* Given data:

Content starts

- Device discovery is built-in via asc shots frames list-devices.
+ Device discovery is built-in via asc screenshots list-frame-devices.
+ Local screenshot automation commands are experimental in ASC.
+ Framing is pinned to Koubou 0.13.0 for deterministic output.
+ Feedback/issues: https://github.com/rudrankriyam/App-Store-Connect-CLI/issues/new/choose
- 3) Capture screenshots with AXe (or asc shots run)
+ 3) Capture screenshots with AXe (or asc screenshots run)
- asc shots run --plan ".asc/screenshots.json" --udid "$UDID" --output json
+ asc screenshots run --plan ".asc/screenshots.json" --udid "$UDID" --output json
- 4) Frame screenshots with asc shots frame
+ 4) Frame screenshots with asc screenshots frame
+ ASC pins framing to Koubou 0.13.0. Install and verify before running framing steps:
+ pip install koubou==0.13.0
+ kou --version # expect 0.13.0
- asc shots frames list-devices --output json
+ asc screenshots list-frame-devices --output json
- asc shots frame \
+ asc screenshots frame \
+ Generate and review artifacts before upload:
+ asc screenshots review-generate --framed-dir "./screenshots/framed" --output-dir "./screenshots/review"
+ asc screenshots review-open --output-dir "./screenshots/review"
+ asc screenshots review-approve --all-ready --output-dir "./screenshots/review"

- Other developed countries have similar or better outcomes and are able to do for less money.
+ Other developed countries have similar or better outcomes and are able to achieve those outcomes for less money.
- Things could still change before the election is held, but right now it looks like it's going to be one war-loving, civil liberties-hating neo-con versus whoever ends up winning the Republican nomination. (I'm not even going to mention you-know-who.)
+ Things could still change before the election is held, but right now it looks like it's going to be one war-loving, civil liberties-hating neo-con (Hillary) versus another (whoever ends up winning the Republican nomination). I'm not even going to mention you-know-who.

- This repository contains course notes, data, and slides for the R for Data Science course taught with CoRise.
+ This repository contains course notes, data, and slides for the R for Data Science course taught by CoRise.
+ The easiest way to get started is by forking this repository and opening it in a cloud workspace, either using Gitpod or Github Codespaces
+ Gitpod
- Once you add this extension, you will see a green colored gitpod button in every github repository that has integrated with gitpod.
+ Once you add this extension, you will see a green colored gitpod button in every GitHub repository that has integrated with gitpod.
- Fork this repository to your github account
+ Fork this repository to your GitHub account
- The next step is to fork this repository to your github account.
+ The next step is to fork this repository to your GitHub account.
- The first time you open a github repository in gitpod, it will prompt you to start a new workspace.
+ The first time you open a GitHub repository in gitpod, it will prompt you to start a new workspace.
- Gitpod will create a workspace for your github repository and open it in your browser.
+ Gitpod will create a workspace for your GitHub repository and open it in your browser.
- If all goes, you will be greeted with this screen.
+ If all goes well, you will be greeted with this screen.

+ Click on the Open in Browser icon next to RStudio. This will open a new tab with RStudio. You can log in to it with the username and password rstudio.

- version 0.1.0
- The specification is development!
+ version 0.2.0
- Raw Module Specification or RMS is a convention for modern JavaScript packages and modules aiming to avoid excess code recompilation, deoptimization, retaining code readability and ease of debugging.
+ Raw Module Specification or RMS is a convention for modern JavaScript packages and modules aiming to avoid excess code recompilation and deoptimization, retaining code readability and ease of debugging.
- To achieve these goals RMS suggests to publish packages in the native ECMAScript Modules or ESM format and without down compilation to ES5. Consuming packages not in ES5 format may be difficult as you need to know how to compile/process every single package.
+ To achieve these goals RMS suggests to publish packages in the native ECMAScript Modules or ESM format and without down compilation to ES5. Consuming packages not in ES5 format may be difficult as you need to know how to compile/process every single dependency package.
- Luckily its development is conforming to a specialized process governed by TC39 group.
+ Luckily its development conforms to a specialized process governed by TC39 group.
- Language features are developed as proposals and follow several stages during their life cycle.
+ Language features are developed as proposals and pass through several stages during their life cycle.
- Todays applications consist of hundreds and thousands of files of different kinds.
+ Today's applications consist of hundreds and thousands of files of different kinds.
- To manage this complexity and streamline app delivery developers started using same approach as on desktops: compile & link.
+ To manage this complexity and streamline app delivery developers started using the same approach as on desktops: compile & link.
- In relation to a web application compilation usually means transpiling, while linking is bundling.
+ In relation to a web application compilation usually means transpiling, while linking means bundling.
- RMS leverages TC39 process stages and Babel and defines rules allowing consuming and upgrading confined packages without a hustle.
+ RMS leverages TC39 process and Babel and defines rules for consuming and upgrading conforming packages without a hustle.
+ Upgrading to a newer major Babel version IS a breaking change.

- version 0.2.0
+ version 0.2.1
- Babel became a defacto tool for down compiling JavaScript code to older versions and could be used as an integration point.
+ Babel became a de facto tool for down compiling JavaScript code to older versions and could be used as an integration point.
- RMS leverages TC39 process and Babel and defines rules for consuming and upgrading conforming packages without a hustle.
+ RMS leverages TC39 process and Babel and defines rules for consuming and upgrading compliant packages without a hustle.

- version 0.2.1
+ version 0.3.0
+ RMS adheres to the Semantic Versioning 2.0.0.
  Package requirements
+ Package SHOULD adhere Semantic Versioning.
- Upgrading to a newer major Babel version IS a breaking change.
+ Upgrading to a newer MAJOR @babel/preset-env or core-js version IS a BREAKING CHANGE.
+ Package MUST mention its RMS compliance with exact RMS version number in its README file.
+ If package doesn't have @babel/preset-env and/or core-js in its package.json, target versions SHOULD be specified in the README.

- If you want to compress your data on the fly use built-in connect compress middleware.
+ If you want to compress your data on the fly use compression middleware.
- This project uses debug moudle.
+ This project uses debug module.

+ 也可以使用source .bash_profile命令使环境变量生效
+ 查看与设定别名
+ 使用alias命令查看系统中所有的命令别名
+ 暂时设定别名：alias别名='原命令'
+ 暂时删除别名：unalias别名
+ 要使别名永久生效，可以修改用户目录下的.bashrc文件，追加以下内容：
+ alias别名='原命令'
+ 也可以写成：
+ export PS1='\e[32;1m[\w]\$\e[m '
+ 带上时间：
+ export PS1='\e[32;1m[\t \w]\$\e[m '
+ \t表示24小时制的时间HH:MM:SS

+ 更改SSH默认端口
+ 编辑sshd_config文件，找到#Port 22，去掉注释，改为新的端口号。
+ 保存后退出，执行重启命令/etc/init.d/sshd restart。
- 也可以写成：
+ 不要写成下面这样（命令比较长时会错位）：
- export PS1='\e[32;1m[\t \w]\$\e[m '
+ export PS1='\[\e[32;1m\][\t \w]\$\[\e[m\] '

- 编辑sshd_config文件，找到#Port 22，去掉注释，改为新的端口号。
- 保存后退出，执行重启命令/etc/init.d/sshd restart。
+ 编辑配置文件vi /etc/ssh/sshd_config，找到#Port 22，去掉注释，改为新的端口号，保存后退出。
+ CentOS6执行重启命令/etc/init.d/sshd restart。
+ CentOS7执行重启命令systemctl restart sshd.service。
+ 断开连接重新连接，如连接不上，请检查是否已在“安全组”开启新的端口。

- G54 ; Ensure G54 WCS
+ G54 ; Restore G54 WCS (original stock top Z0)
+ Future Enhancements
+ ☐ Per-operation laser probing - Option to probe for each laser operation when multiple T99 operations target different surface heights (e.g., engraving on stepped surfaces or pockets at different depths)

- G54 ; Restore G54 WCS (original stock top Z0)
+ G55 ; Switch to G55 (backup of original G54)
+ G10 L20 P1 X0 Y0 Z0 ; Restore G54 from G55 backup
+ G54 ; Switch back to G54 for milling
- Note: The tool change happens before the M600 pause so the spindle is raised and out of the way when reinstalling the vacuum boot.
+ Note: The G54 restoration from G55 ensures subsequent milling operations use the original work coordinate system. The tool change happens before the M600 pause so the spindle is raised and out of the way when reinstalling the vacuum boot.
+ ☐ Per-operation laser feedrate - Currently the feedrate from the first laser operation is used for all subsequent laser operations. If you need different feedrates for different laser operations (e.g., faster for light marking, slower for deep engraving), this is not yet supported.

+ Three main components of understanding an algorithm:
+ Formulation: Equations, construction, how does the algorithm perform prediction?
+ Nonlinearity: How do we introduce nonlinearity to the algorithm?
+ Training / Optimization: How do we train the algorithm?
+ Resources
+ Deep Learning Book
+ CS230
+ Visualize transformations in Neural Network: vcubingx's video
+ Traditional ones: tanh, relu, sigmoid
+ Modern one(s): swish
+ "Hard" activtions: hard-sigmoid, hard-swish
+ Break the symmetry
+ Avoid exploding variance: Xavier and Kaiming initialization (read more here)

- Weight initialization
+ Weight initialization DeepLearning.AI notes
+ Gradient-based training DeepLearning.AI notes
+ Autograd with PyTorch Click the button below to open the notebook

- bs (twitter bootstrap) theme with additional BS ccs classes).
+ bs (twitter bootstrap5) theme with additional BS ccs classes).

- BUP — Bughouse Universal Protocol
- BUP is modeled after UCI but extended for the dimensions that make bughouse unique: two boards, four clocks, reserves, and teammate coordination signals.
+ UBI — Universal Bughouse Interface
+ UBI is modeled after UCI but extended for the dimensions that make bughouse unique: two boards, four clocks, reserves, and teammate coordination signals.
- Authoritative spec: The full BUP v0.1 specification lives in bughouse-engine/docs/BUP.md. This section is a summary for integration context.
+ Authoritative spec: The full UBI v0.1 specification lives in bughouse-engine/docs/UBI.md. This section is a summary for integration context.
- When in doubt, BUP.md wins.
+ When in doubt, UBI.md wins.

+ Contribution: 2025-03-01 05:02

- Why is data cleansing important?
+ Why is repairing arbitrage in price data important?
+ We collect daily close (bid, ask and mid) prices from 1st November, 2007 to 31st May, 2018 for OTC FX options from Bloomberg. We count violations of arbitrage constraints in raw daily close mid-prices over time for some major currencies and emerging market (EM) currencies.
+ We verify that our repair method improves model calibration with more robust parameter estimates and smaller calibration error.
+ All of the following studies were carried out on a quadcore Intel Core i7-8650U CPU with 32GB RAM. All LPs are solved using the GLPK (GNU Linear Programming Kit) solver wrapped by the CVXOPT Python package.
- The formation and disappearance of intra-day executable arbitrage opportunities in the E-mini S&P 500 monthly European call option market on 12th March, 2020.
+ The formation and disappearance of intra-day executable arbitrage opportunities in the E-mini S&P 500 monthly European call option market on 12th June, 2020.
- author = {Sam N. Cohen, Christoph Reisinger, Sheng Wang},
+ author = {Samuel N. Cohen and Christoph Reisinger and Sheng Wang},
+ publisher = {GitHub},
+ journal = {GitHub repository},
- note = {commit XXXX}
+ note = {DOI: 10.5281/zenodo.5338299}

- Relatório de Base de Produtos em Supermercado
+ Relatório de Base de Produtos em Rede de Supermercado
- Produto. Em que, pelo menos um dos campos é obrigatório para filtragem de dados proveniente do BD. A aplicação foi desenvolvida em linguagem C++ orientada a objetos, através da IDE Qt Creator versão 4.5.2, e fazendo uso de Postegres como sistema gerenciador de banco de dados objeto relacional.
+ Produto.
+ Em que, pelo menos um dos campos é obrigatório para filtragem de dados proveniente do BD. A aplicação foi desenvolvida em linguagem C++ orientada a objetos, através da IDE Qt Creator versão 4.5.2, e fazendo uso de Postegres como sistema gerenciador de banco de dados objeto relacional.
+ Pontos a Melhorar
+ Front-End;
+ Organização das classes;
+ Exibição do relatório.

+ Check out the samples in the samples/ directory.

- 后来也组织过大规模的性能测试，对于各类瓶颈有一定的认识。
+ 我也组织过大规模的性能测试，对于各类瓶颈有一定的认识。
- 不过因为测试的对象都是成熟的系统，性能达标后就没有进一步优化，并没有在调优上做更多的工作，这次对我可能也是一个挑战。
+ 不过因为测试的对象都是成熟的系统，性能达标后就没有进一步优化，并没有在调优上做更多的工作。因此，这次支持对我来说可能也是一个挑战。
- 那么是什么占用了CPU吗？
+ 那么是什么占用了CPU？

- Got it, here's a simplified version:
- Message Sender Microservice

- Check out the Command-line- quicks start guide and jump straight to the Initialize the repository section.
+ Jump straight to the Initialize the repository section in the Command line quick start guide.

Content ends

* Exercise directions: Within the material above, output exactly the lines from the one with "Break the symmetry" through the one with "- BUP — Bughouse Universal Protocol", end lines included, and nothing besides.

* Your response:
+ Break the symmetry
+ Avoid exploding variance: Xavier and Kaiming initialization (read more here)

- Weight initialization
+ Weight initialization DeepLearning.AI notes
+ Gradient-based training DeepLearning.AI notes
+ Autograd with PyTorch Click the button below to open the notebook

- bs (twitter bootstrap) theme with additional BS ccs classes).
+ bs (twitter bootstrap5) theme with additional BS ccs classes).

- BUP — Bughouse Universal Protocol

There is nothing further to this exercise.